Such attributes as the number of incoming calls from the family, the number of incoming calls from friends, the duration of incoming calls from the family, the duration of outgoing calls from the family, the number of incoming messages from the family, and the number of outgoing messages to friends were obtained by retrieving the call log of each participant's mobile phone at the end of the month. Such attributes as time spent in the living room, time spent in the garden, time spent in the dining room, time spent in the bedroom, and time spent in other area inside home were obtained from two IP cameras strategically installed in homes. Each camera recorded 12 hours per day. About 5760 hours of video were recorded. The transcript ²⁷ of the videos was done every day. Such attribute as the number of times that the older person initiates a conversation chat with the family was obtained by the Facebook message history in each participant's personal account at the end of the month. Such attributes as gender and the number of places visited were obtained by participants' self-report using the printed form where they informed of the number of places visited every day. At the end of each participant's monitoring period, the LSNS-6 was administered in order to obtain their real social isolation level. From the data collected during the monitoring phase, each participant's social isolation level was obtained through AB_S model. Finally, the comparison between the social isolation level results obtained with the LSNS-6 and AB_S model was carried out.

4.3 Results

Table 4 shows the summary of the 8 older adults' data who were in the experimental group. Column A corresponds to gender, Column B corresponds to the number of different places visited, Column C corresponds to the number of times that the older person initiates a conversation chat with the family, Column D corresponds to the number of incoming calls from the family, Column E corresponds to the number of incoming calls from friends, Column F corresponds to the duration of incoming calls from the family (in minutes), Column G corresponds to the duration of outgoing calls from the family (in minutes), Column H corresponds to the number of incoming messages from the family, Column I corresponds to the number of outgoing messages to friends, Column J corresponds to time spent in the bedroom (in minutes, excluding sleep time), Column K corresponds to time spent in the living room (in minutes), Column L corresponds to time spent in the dining room (in minutes), Column M corresponds to time spent in the garden (in minutes), and Column N corresponds to time spent in other area inside home (in minutes).

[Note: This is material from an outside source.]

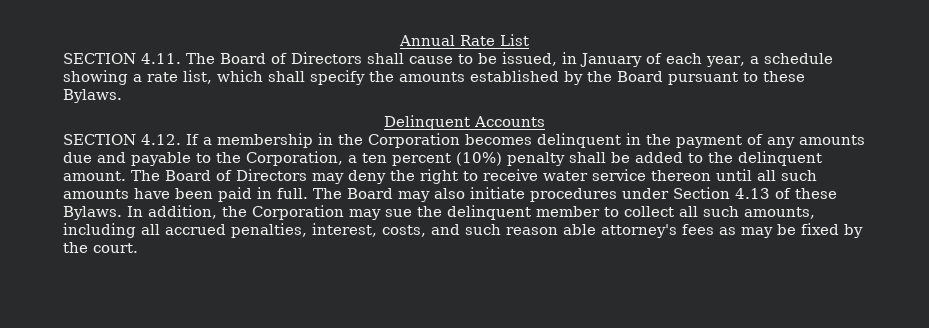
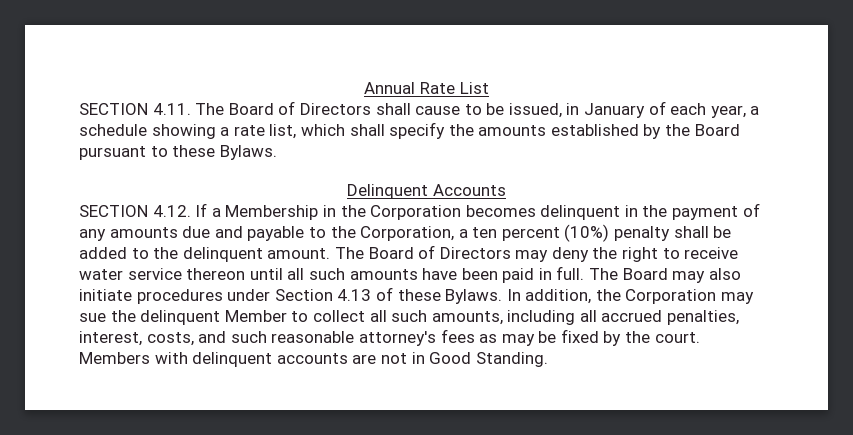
- SECTION 4.12. If a membership in the Corporation becomes delinquent in the payment of any amounts due and payable to the Corporation, a ten percent (10%) penalty shall be added to the delinquent amount.
+ SECTION 4.12. If a Membership in the Corporation becomes delinquent in the payment of any amounts due and payable to the Corporation, a ten percent (10%) penalty shall be added to the delinquent amount.
- In addition, the Corporation may sue the delinquent member to collect all such amounts, including all accrued penalties, interest, costs, and such reason able attorney's fees as may be fixed by the court.
+ In addition, the Corporation may sue the delinquent Member to collect all such amounts, including all accrued penalties, interest, costs, and such reasonable attorney's fees as may be fixed by the court.
+ Members with delinquent accounts are not in Good Standing.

Table 4 Data collected in the experiment

The comparison between the social isolation level results obtained by LSNS-6 and AB_S model is shown in Figure 3.

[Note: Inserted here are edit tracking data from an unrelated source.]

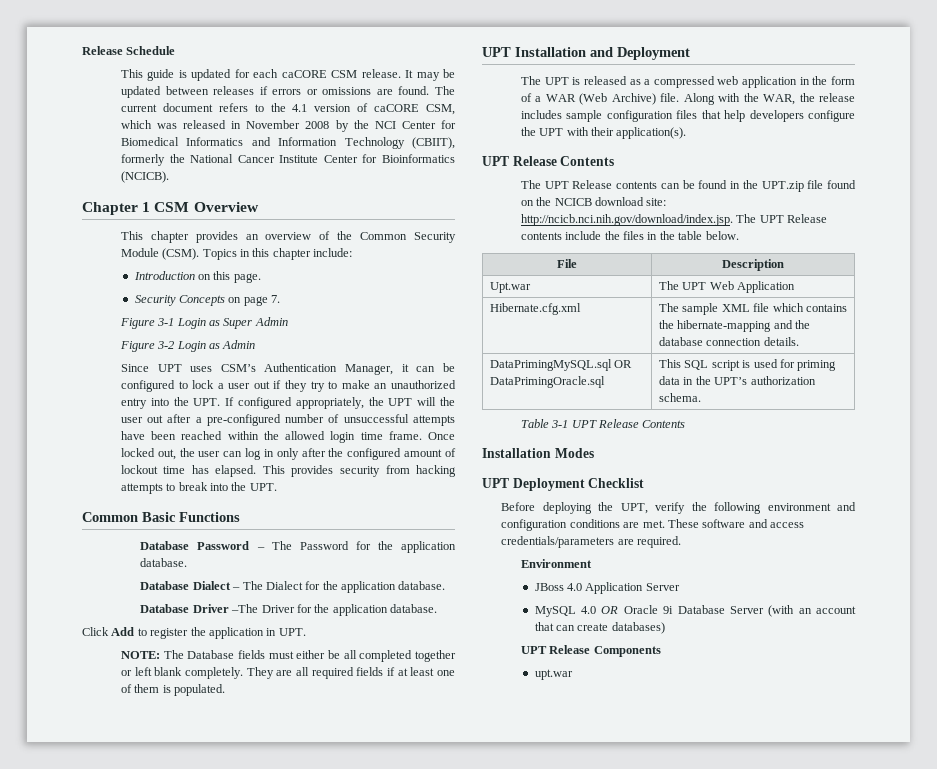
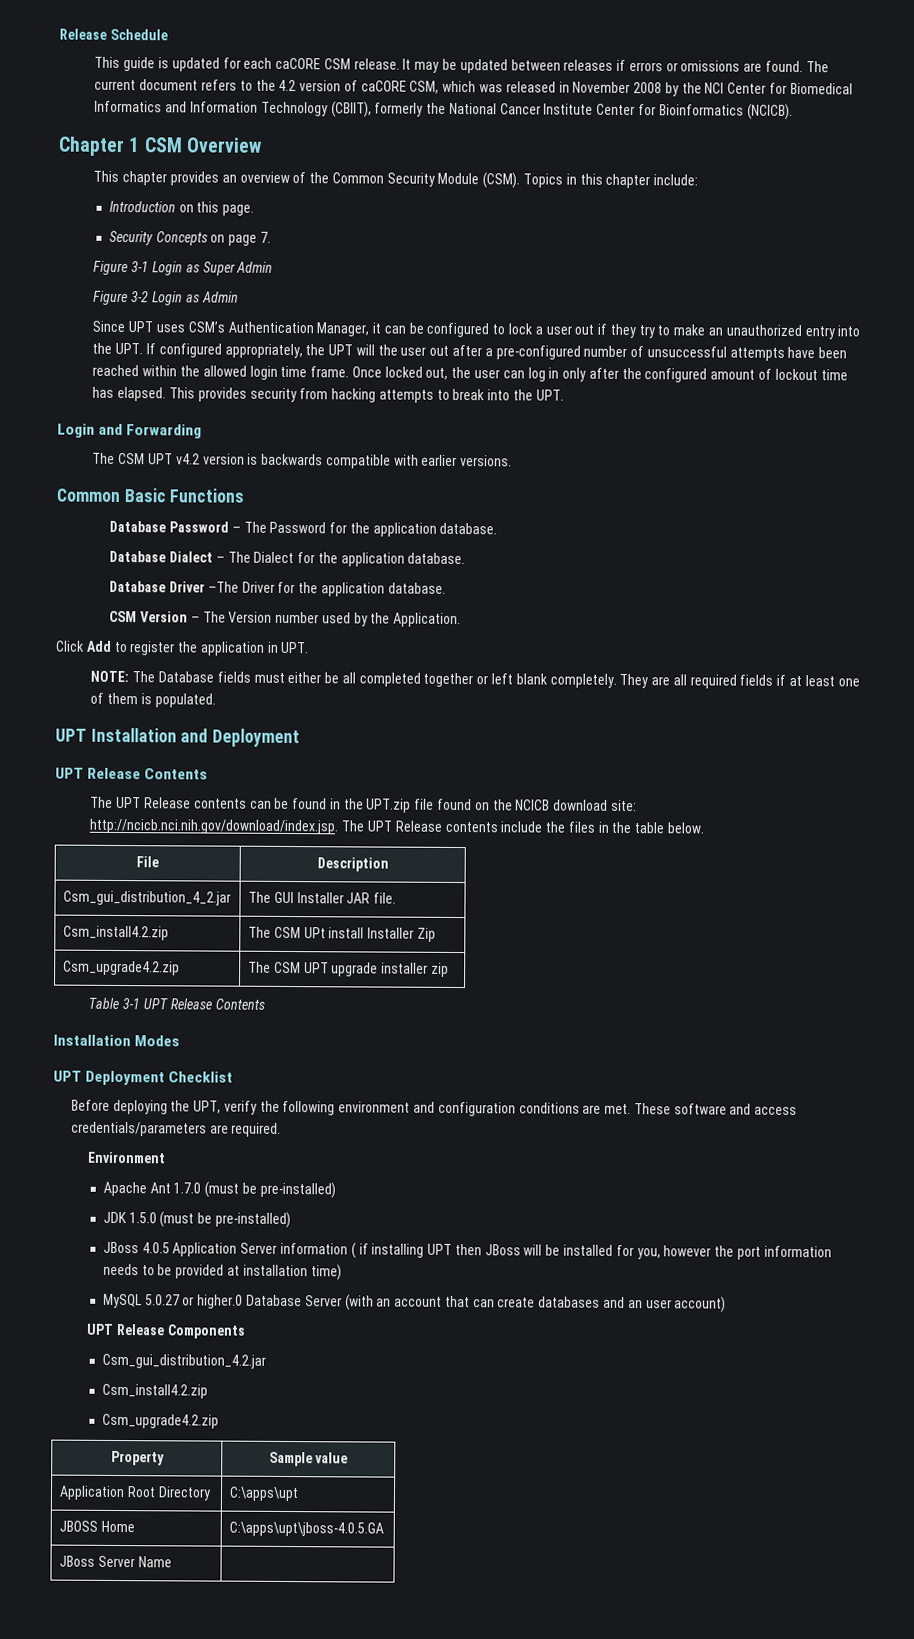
- The current document refers to the 4.1 version of caCORE CSM, which was released in November 2008 by the NCI Center for Biomedical Informatics and Information Technology (CBIIT), formerly the National Cancer Institute Center for Bioinformatics (NCICB).
+ The current document refers to the 4.2 version of caCORE CSM, which was released in November 2008 by the NCI Center for Biomedical Informatics and Information Technology (CBIIT), formerly the National Cancer Institute Center for Bioinformatics (NCICB).
+ Login and Forwarding
+ The CSM UPT v4.2 version is backwards compatible with earlier versions.
+ CSM Version – The Version number used by the Application.
- The UPT is released as a compressed web application in the form of a WAR (Web Archive) file. Along with the WAR, the release includes sample configuration files that help developers configure the UPT with their application(s).
- Upt.war | The UPT Web Application
- Hibernate.cfg.xml | The sample XML file which contains the hibernate-mapping and the database connection details.
- DataPrimingMySQL.sql OR DataPrimingOracle.sql | This SQL script is used for priming data in the UPT’s authorization schema.
+ Csm_gui_distribution_4_2.jar | The GUI Installer JAR file.
+ Csm_install4.2.zip | The CSM UPt install Installer Zip
+ Csm_upgrade4.2.zip | The CSM UPT upgrade installer zip
- JBoss 4.0 Application Server
- MySQL 4.0 OR Oracle 9i Database Server (with an account that can create databases)
+ Apache Ant 1.7.0 (must be pre-installed)
+ JDK 1.5.0 (must be pre-installed)
+ JBoss 4.0.5 Application Server information ( if installing UPT then JBoss will be installed for you, however the port information needs to be provided at installation time)
+ MySQL 5.0.27 or higher.0 Database Server (with an account that can create databases and an user account)
  UPT Release Components
- upt.war
+ Csm_gui_distribution_4.2.jar
+ Csm_install4.2.zip
+ Csm_upgrade4.2.zip
+ Property | Sample value
+ Application Root Directory | C:\apps\upt
+ JBOSS Home | C:\apps\upt\jboss-4.0.5.GA
+ JBoss Server Name |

Fig. 3 Comparison between results obtained with the Lubben Social Network scale (LSNS-6) and AB_S model

The AB_S model correctly classified 7 of 8 participants producing an accuracy of 87.5% and a type II error rate of 12.5%.

5 Discussion

This research focused on inferring the older adults' social isolation level through activities that can be monitored by AmI and SNSs. From the collected sample, which gave rise to the predictive model, the attributes that have a correlation with social isolation were identified. Also, we made some findings during the development of the predictive model.

5.1 Relevant Attributes

From all the demographic attributes, only gender resulted to be a relevant attribute. Thirty four percent of the sample had a severe level of social isolation. Of this 34%, 69.8% were male and 30.2% were female. As we can observe, men run a greater risk of social isolation than women. Of the 30.2% of women with a severe level of social isolation, 60% live alone.

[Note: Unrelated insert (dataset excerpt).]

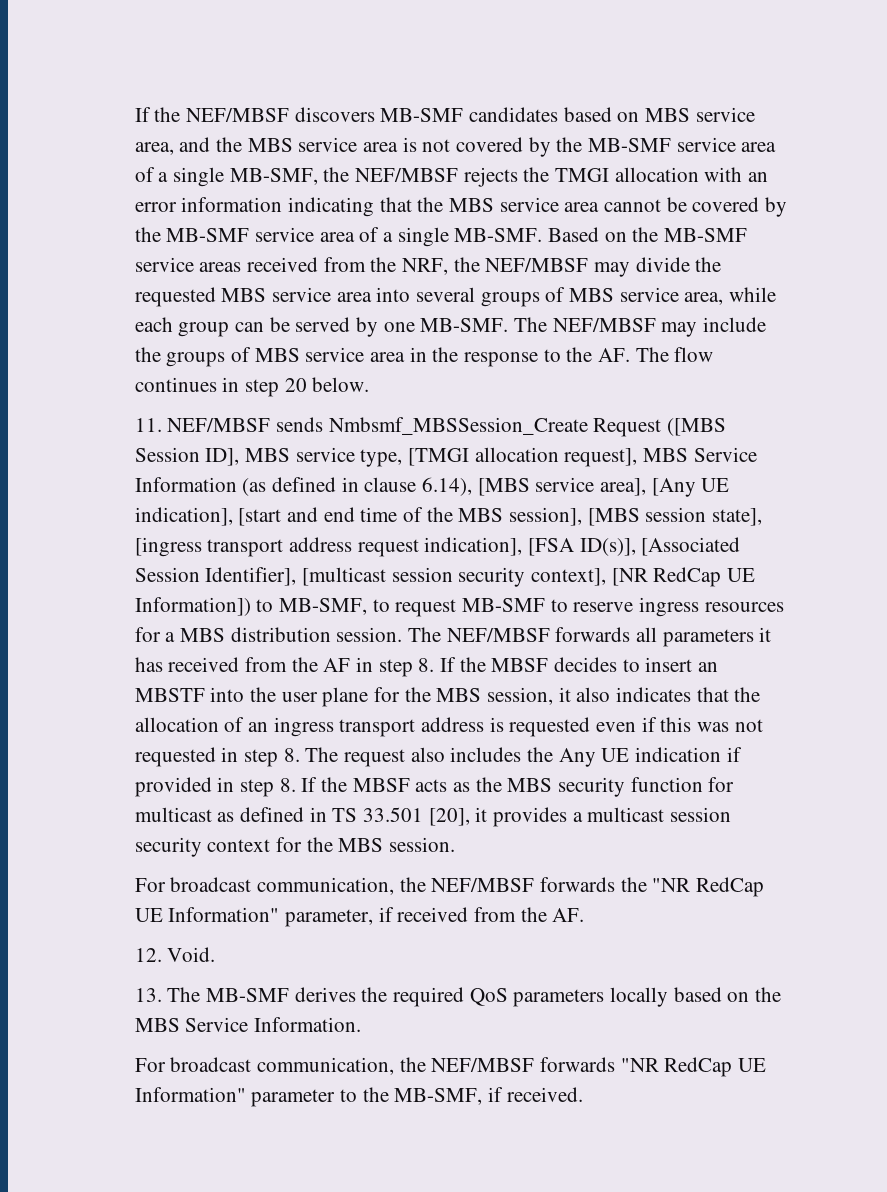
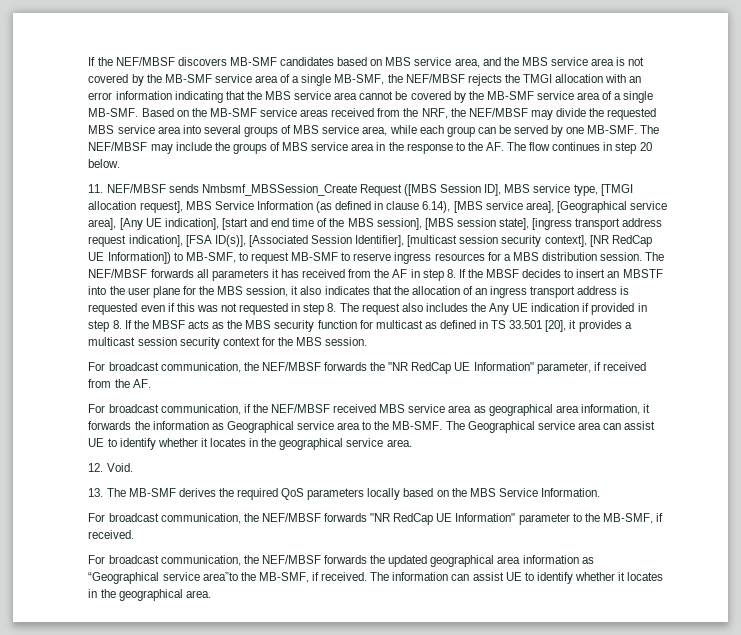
- 11. NEF/MBSF sends Nmbsmf_MBSSession_Create Request ([MBS Session ID], MBS service type, [TMGI allocation request], MBS Service Information (as defined in clause 6.14), [MBS service area], [Any UE indication], [start and end time of the MBS session], [MBS session state], [ingress transport address request indication], [FSA ID(s)], [Associated Session Identifier], [multicast session security context], [NR RedCap UE Information]) to MB-SMF, to request MB-SMF to reserve ingress resources for a MBS distribution session.
+ 11. NEF/MBSF sends Nmbsmf_MBSSession_Create Request ([MBS Session ID], MBS service type, [TMGI allocation request], MBS Service Information (as defined in clause 6.14), [MBS service area], [Geographical service area], [Any UE indication], [start and end time of the MBS session], [MBS session state], [ingress transport address request indication], [FSA ID(s)], [Associated Session Identifier], [multicast session security context], [NR RedCap UE Information]) to MB-SMF, to request MB-SMF to reserve ingress resources for a MBS distribution session.
+ For broadcast communication, if the NEF/MBSF received MBS service area as geographical area information, it forwards the information as Geographical service area to the MB-SMF. The Geographical service area can assist UE to identify whether it locates in the geographical service area.
+ For broadcast communication, the NEF/MBSF forwards the updated geographical area information as “Geographical service area”to the MB-SMF, if received. The information can assist UE to identify whether it locates in the geographical area.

One possible interpretation of this finding is that in Mexico men's life expectancy is lower than that of women ²⁸, so women become widows and live alone. Another relevant attribute was the number of different places visited. One possible interpretation of this finding is that older adults need to perform activities outside their homes in order to encourage social interactions. Concerning such attributes as posts and messages by Facebook, they did not result to be relevant but what turned out to be relevant is the number of times that an older person initiates a conversation chat with the family. One possible interpretation of this finding is that older adults use only private messages and they avoid posting on the Facebook wall due to security. Another possible interpretation is that older adults have begun to use Facebook recently, so they have not yet developed enough abilities. Within the attributes concerning the use of mobile phone, the relevant attributes were the number of incoming calls from the family, the number of incoming calls from friends, the duration of incoming calls from the family, the duration of outgoing calls from the family, the number of incoming messages from the family, and the number of outgoing messages to friends.

As we can observe, most attributes refer to communication with the family. One possible interpretation of this finding is that currently older adults use their mobile phone more frequently to communicate with the family than with others. Another finding is that the use of SMSs by older adults is increasing. This increment could be explained by the fact that new technologies are considering older adults' limitations which results in more appropriate interfaces.

Finally, relevant attributes referring to indoor location were time spent in the bedroom, time spent in the living room, time spent in the dining room, time spent in the garden, and time spent in other area inside home. One possible interpretation of this finding is that it is important to older adults to move inside their homes since it encourages social interactions with the people they live with, thus avoiding being isolated in one area within the home.

5.2 Predictive Models

In order to handle the imbalanced data, an oversampling technique (SMOTE) [24] was applied. The predictive model performance was better using SMOTE. The AB model obtained an accuracy of 65% and a type II error rate of 32%. The AB_S model obtained an accuracy of 85% and a type error rate of 15%. In this case, the synthetic instances created with SMOTE enhanced the learning of the AdaBoost classifier algorithm. In the experiment, the AB_S model produced a higher accuracy than that produced by the cross-validation test (85%, 87.5%). The type II error rate was lower than the one for the cross-validation test (15%, 12.5%).

Even though the accuracy performance was worse, the type II error rate improved. It means a lower rate of older adults might have unknowingly been under a serious risk of other diseases [1]. Nevertheless, new experiments with a larger sample are required.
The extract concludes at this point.